THE INPUT:

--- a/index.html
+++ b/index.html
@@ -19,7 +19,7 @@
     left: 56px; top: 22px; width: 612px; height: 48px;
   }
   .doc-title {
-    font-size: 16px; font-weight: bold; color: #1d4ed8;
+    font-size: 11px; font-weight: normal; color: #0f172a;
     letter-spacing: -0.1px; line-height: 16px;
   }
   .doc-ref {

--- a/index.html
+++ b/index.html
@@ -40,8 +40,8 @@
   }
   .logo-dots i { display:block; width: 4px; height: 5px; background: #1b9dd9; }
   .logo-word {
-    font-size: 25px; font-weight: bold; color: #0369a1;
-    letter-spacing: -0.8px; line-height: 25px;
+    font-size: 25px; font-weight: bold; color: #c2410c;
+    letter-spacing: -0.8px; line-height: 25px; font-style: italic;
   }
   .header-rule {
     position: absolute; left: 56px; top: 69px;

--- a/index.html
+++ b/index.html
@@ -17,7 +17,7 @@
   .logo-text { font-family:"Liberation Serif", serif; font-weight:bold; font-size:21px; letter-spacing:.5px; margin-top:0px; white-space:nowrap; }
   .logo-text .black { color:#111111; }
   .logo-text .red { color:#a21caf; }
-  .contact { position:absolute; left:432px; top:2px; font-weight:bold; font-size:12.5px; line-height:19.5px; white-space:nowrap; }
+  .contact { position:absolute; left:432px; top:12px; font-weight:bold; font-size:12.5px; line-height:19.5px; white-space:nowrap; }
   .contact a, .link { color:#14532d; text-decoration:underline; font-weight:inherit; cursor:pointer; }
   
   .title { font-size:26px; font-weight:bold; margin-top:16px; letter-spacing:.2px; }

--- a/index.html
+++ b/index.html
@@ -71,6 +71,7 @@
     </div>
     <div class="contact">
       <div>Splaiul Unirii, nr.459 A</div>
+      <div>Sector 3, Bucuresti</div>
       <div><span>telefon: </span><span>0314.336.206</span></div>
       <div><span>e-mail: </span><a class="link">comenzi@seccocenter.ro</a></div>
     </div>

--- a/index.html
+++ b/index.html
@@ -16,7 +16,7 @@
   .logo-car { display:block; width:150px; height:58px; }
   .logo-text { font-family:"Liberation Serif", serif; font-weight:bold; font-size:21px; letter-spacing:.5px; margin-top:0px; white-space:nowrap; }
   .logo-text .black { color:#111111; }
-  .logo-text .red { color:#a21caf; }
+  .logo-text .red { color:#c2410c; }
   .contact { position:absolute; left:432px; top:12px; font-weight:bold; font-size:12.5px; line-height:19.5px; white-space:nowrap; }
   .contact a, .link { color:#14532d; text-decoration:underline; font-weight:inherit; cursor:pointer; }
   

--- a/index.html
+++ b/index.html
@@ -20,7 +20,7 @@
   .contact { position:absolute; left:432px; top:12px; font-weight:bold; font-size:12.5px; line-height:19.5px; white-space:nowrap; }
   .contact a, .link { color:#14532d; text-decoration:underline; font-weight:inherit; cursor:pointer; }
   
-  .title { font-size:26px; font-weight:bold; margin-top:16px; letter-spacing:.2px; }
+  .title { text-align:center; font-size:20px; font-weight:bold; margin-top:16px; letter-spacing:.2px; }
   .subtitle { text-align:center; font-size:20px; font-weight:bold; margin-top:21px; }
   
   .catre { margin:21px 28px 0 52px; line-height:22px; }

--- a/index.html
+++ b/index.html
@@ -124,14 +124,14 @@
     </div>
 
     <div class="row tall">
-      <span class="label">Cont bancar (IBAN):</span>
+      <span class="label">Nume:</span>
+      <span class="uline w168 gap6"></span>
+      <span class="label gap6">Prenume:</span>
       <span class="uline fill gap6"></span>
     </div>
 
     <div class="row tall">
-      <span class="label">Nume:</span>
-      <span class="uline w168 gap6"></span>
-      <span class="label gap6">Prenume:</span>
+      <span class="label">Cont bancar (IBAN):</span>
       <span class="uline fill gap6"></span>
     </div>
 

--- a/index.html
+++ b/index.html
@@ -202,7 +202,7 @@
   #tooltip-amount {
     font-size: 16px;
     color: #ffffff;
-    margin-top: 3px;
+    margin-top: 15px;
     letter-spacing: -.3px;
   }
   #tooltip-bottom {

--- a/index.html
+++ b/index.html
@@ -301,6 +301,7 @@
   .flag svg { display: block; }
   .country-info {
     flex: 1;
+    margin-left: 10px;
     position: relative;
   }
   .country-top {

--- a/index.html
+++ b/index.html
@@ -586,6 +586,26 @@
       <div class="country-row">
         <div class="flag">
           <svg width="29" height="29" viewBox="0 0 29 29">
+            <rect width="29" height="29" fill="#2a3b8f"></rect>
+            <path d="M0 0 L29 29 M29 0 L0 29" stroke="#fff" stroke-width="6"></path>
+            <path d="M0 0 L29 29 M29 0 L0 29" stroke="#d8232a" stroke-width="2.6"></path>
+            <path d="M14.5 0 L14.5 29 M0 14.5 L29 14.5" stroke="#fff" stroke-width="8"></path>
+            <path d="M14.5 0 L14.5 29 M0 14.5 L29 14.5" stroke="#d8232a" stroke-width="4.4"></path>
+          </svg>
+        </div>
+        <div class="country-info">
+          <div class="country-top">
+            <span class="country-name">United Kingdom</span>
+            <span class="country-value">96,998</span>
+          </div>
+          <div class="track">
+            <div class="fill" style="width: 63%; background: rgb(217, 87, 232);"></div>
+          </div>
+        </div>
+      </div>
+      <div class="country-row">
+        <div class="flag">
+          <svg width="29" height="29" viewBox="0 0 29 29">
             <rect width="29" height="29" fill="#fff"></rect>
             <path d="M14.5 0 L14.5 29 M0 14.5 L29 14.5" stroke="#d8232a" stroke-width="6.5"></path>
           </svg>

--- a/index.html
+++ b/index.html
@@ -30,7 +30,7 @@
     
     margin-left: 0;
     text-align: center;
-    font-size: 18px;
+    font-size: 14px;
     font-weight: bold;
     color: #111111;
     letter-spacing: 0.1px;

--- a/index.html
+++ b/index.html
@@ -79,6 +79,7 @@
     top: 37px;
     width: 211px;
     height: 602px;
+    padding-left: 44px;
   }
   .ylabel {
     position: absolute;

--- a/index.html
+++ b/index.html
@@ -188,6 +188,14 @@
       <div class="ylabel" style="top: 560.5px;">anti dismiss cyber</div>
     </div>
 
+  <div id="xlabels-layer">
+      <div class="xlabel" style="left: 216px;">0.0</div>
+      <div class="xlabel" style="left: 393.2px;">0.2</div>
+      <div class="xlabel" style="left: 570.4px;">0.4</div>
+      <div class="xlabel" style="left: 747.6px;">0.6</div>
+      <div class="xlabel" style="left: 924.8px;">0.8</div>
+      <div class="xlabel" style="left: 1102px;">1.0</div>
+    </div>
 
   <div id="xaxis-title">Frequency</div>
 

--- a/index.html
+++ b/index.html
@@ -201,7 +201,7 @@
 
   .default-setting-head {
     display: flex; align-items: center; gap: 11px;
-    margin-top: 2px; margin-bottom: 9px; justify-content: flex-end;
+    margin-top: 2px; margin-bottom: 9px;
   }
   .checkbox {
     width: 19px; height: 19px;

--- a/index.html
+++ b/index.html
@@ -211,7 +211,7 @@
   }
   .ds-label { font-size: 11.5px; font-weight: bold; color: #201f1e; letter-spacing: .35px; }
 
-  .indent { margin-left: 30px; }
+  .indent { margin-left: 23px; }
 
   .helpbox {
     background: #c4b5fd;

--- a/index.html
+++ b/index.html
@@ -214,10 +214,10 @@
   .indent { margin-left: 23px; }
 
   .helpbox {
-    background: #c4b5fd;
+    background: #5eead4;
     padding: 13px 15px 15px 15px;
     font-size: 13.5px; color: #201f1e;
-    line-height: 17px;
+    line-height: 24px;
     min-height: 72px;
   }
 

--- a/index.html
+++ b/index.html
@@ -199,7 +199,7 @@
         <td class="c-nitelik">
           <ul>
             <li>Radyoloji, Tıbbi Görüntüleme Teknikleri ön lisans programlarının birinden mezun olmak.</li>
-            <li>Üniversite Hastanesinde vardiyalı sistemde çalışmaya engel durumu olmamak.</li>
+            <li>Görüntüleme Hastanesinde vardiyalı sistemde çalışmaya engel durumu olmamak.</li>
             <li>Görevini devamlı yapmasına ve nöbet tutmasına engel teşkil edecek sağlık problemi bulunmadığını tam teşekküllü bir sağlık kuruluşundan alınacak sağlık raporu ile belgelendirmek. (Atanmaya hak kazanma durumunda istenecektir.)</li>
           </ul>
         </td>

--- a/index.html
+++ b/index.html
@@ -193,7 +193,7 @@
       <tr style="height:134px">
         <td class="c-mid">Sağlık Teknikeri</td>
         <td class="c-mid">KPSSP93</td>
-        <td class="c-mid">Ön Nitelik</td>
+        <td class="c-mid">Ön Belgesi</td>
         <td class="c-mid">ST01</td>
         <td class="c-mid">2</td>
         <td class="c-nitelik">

WORK REQUIRED:
Copy out all lines of the listing where the word "spacing" appears.

TASK ANSWER:
     letter-spacing: -0.1px; line-height: 16px;
-    letter-spacing: -0.8px; line-height: 25px;
+    letter-spacing: -0.8px; line-height: 25px; font-style: italic;
   .logo-text { font-family:"Liberation Serif", serif; font-weight:bold; font-size:21px; letter-spacing:.5px; margin-top:0px; white-space:nowrap; }
   .title { font-size:26px; font-weight:bold; margin-top:16px; letter-spacing:.2px; }
   .logo-text { font-family:"Liberation Serif", serif; font-weight:bold; font-size:21px; letter-spacing:.5px; margin-top:0px; white-space:nowrap; }
-  .title { font-size:26px; font-weight:bold; margin-top:16px; letter-spacing:.2px; }
+  .title { text-align:center; font-size:20px; font-weight:bold; margin-top:16px; letter-spacing:.2px; }
     letter-spacing: -.3px;
     letter-spacing: 0.1px;
   .ds-label { font-size: 11.5px; font-weight: bold; color: #201f1e; letter-spacing: .35px; }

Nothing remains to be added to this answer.